Abendgottesdienst in der Auferstehungskirche

Am Sonntagmorgen auch mal ausschlafen, um dann mit der Familie frühstücken zu können? Freunde, die am Sonntag nicht in die Kirche möchten oder können, mit in den Gottesdienst nehmen? Einmal in eine andere Gemeinde reinschnuppern?

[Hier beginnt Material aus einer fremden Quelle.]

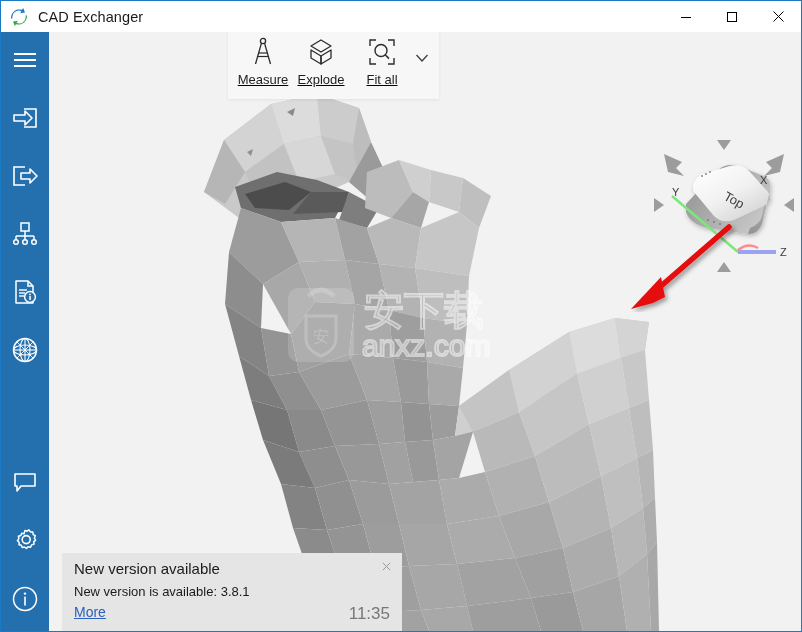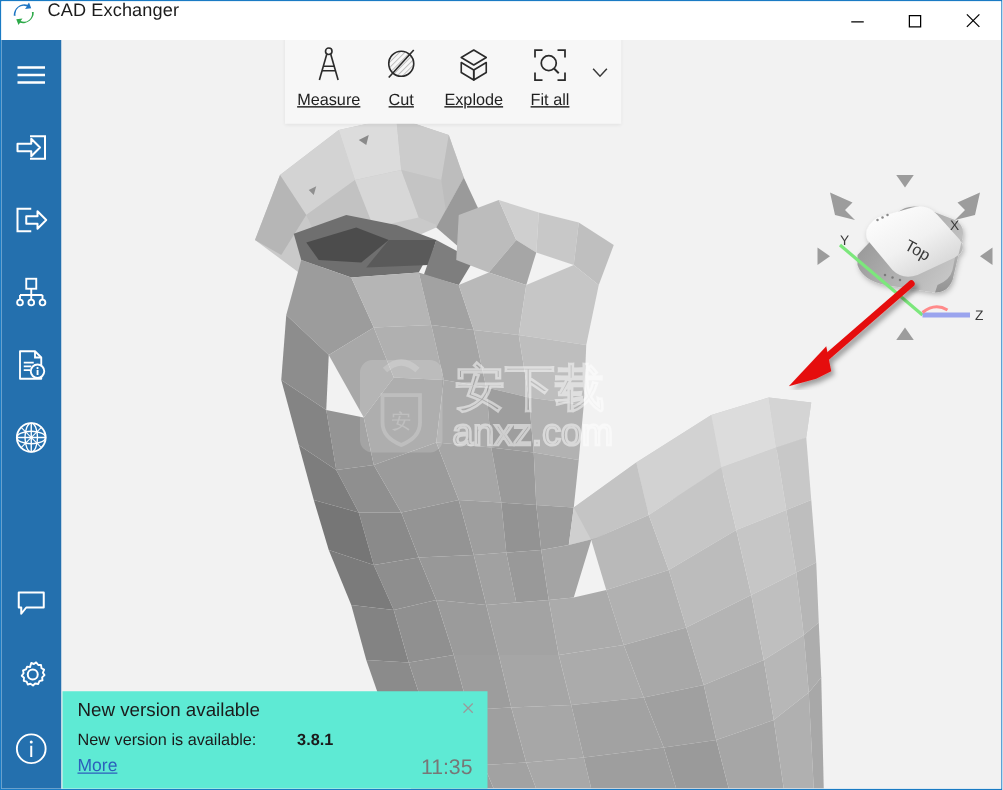--- a/index.html
+++ b/index.html
@@ -32,7 +32,7 @@
     height: 31px;
     background: #ffffff;
     display: flex;
-    align-items: flex-start;
+    align-items: center;
     z-index: 40;
   }
   .app-logo {

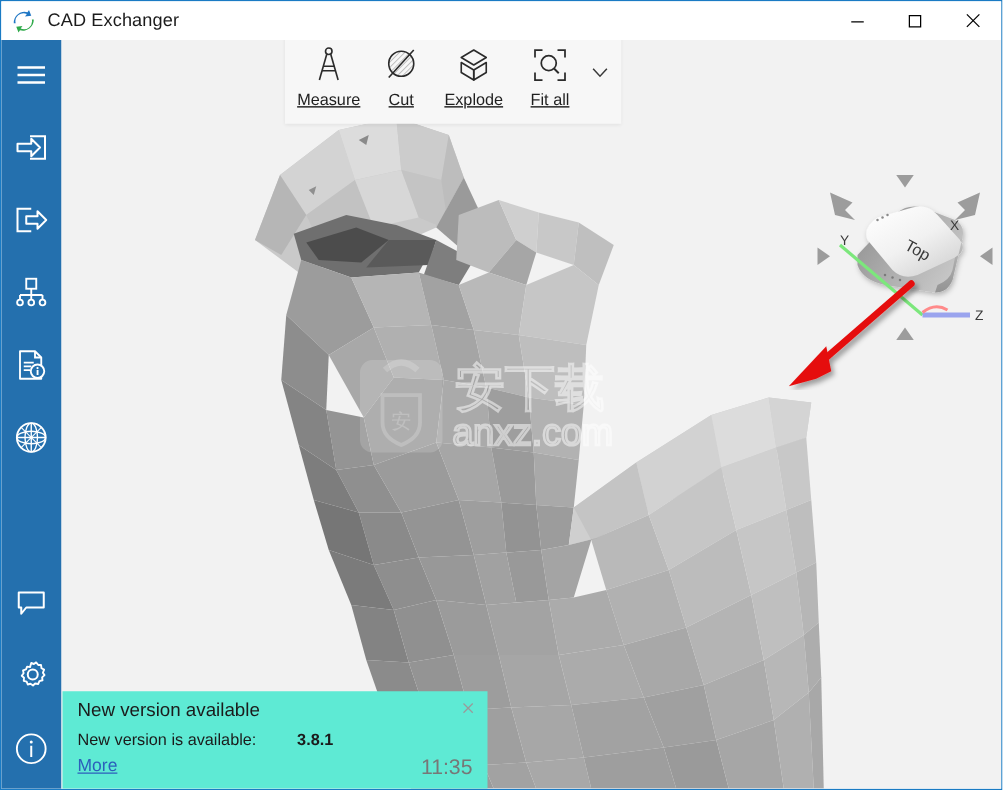--- a/index.html
+++ b/index.html
@@ -578,20 +578,6 @@
       <span class="tlabel">Measure</span>
     </div>
 
-    <div class="tool">
-      <span class="ticon">
-        <svg width="28" height="30" viewBox="0 0 28 30">
-          <defs>
-            <pattern id="hatch" width="3" height="3" patternUnits="userSpaceOnUse" patternTransform="rotate(45)">
-              <line x1="0" y1="0" x2="0" y2="3" stroke="#8a8a8a" stroke-width="0.8"></line>
-            </pattern>
-          </defs>
-          <circle cx="14" cy="14" r="10" fill="url(#hatch)" stroke="#2b2b2b" stroke-width="1.3"></circle>
-          <line x1="4" y1="25" x2="24" y2="3" stroke="#2b2b2b" stroke-width="1.3"></line>
-        </svg>
-      </span>
-      <span class="tlabel">Cut</span>
-    </div>
 
     <div class="tool">
       <span class="ticon">

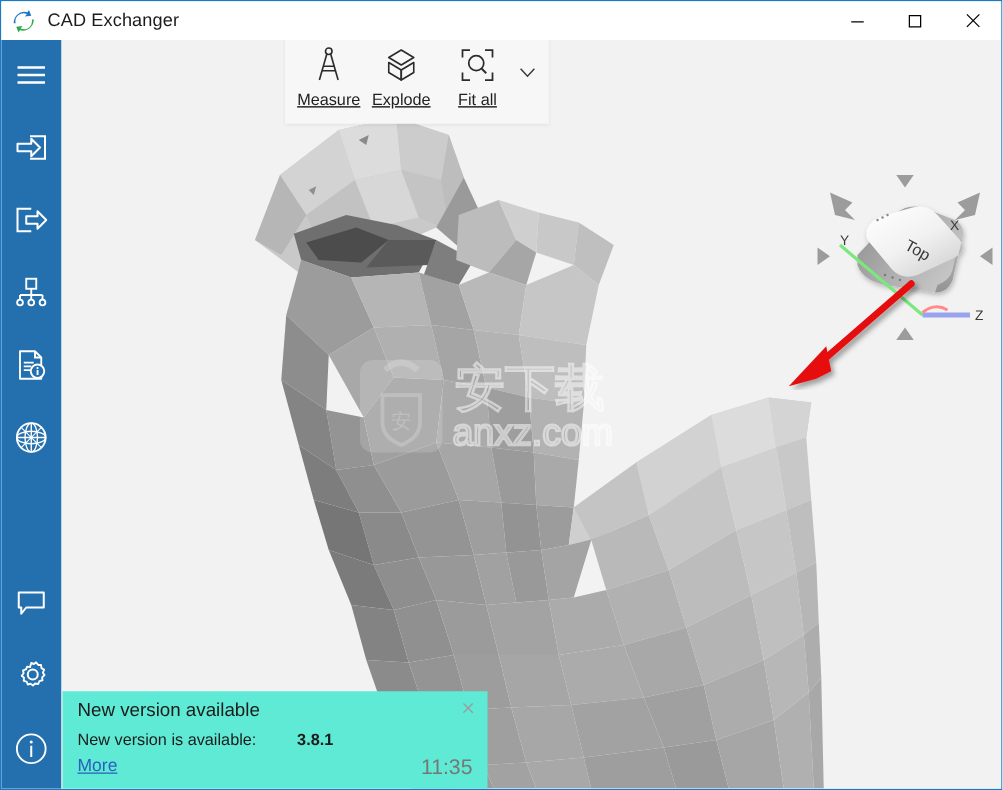--- a/index.html
+++ b/index.html
@@ -176,11 +176,11 @@
   
   .notification {
     position: absolute;
-    left: 49px;
+    left: 61px;
     top: 552px;
     width: 340px;
     height: 78px;
-    background: #5eead4;
+    background: #e5e5e5;
     z-index: 25;
   }
   .notif-title {

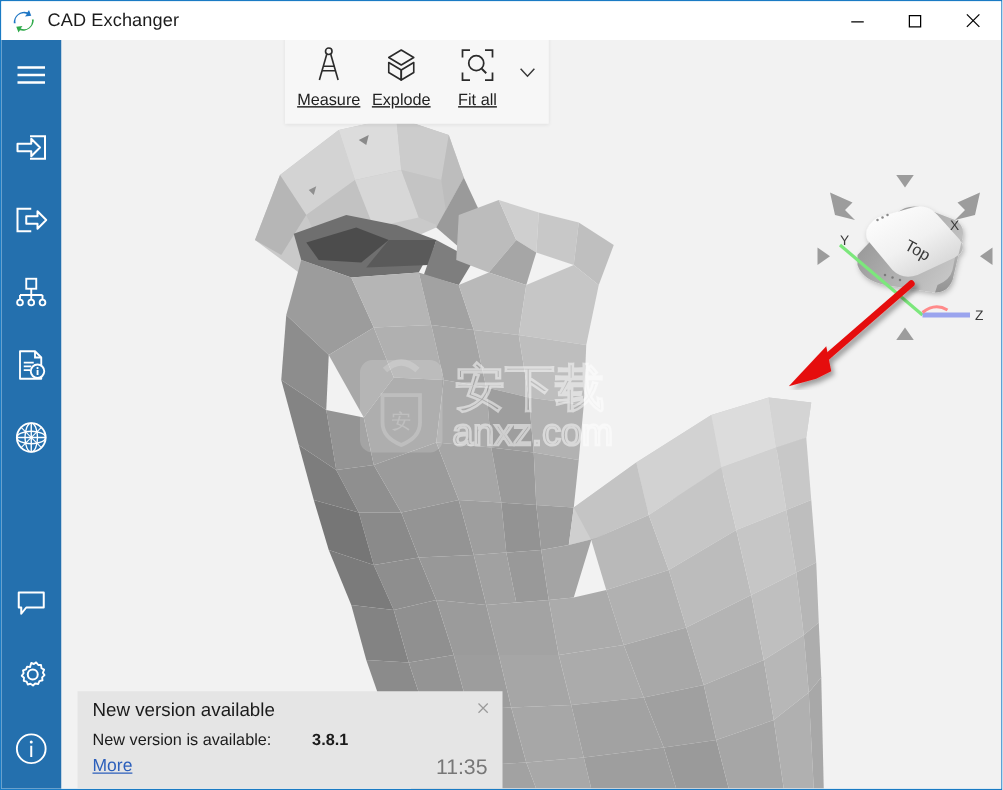--- a/index.html
+++ b/index.html
@@ -195,7 +195,7 @@
     font-size: 13px;
     color: #1b1b1b;
   }
-  .notif-body b { font-weight: bold; margin-left: 29px; }
+  .notif-body b { font-weight: normal; }
   .notif-link {
     position: absolute;
     left: 12px; top: 51px;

Und alles, ohne den eigenen Gottesdienst zu verpassen?
Mit einem Gottesdienst am Samstagabend ist das möglich.

Am 15. November war es soweit. Um 17 Uhr trafen wir uns, um gemeinsam zu loben, zu feiern und von Gott und von der Welt zu hören.
Am Abend tritt doch eine ganz andere Atmosphäre auf. Es war heimeliger, die Stühle waren zu einem Rund zusammengestellt, die Kerzen leuchteten heller als am Tage.
Duftende Bratäpfel waren vorbereitet, um sie mit Vanilleeis und leckerem Früchtetee zu genießen. Leider machte uns dabei eine Wasserpanne einen Strich durch die Rechnung, so dass dieser Punkt gestrichen werden musste.
Das Thema des Gottesdienstes „Tag zur Bekämpfung des Menschenhandel“ machte es Anja Bär in ihrer Predigt nicht leicht, die Waage zwischen aufrüttelnden Worten und der Liebe Gottes zu uns zu finden, aber die Aussage aus Jesaja 58,6
„Löst die Fesseln der Gefangenen, nehmt das drückende Joch von ihrem Hals, gebt den Misshandelten die Freiheit und macht jeder Unterdrückung ein Ende!“ verband beides.
Mir hat der Gottesdienst gut gefallen. Fragen, ob der Gottesdienst am Abend meditativer oder musikalischer oder überhaupt anders sein sollte, stehen noch aus. Es gibt noch nicht genügend Rückmeldungen. Ich freu mich auf jeden Fall schon auf das nächste Mal.